His addiction began innocently. After multiple skateboarding injuries, Garrett was prescribed opioids for the pain. Those prescription pills set him on the path to physical dependency, addiction, and a life that was very different than the one he was expecting. At 18, a friend’s mother found Garrett snorting crushed-up pain pills and offered him OxyContin instead. She was Garrett’s first drug dealer. Soon, Garrett was visiting pain pill clinics and trying to collect prescriptions from multiple doctors. He was pushed out of that system by the state’s patient-monitoring network and started using street heroin.

When his father died, Garrett’s drug use spiked. He was arrested for shoplifting; the court combined several misdemeanor charges and convicted him of a felony, grand larceny. That was Garrett’s entry into the criminal justice system. He cycled through jails, homeless shelters, and sober living homes. Without services or support, Garrett was trapped in the same endless spiral that Ryan was. When their paths crossed in a public detox, however, it was the beginning of a friendship that would change both their lives. They started out as roommates and quickly became best friends.

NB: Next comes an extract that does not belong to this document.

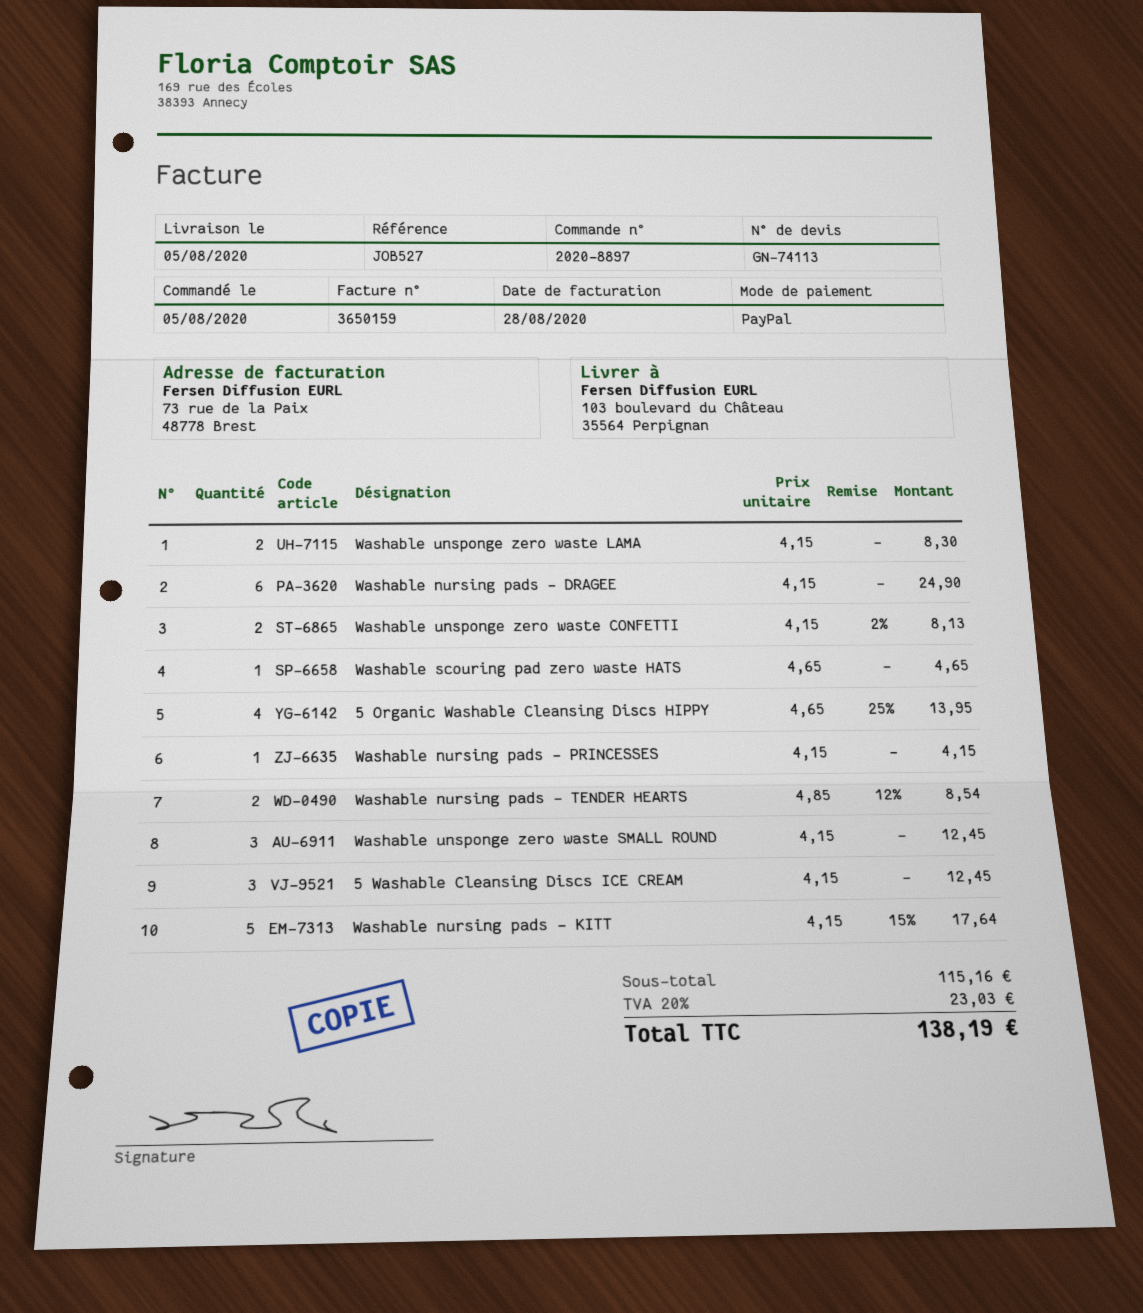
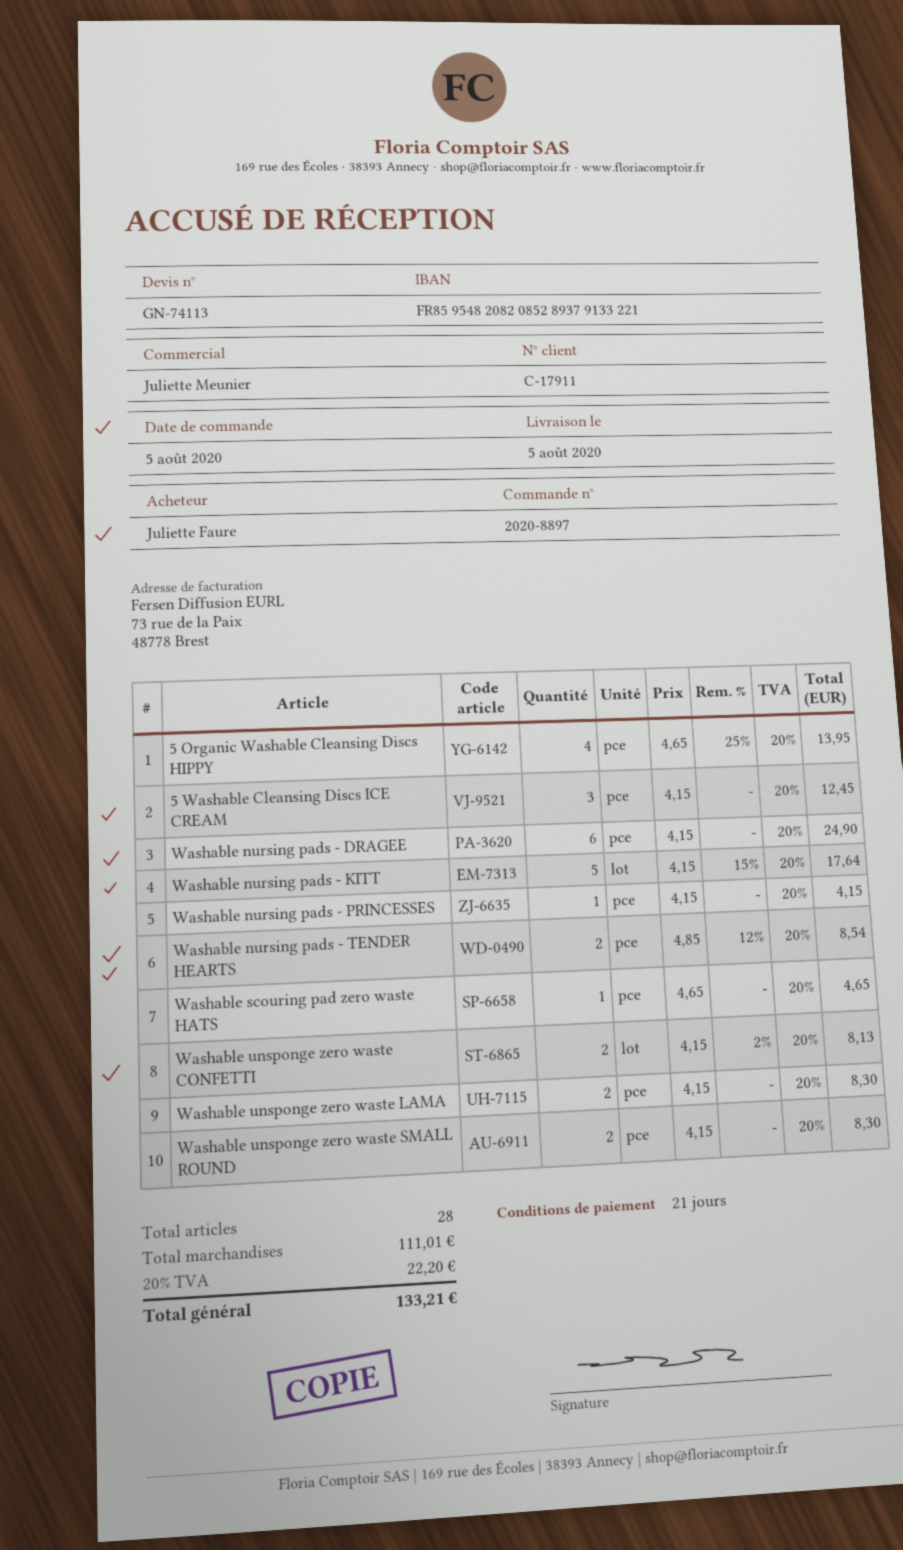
Washable unsponge zero waste SMALL ROUND: 3 x 4.15 = 12.45 -> 2 x 4.15 = 8.30
subtotal: 115.16 -> 111.01
tax: 20% = 23.03 -> 20% = 22.20
total: 138.19 -> 133.21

pushing back against the narrative

The Voices Project started when Ryan and Garrett realized how powerful the stigma of addiction was, in and out of the recovery community. The things people weren’t talking about were even more lethal than the things they were. Ryan and Garrett saw how shame related to relapse, asking for help, or sharing our stories effectively silenced people and actually made them sicker. They decided to push back against the narrative that people in recovery were doomed, dirty, and worthless. They called out the groups that benefit from keeping people sick, and the gross injustices that are done to sick people in the name of “morality.” The Voices Project tells the truth about recovery and the people it affects.

Together, we work to get there

We can show people that life beyond addiction is full of possibilities,
when we work to get there together.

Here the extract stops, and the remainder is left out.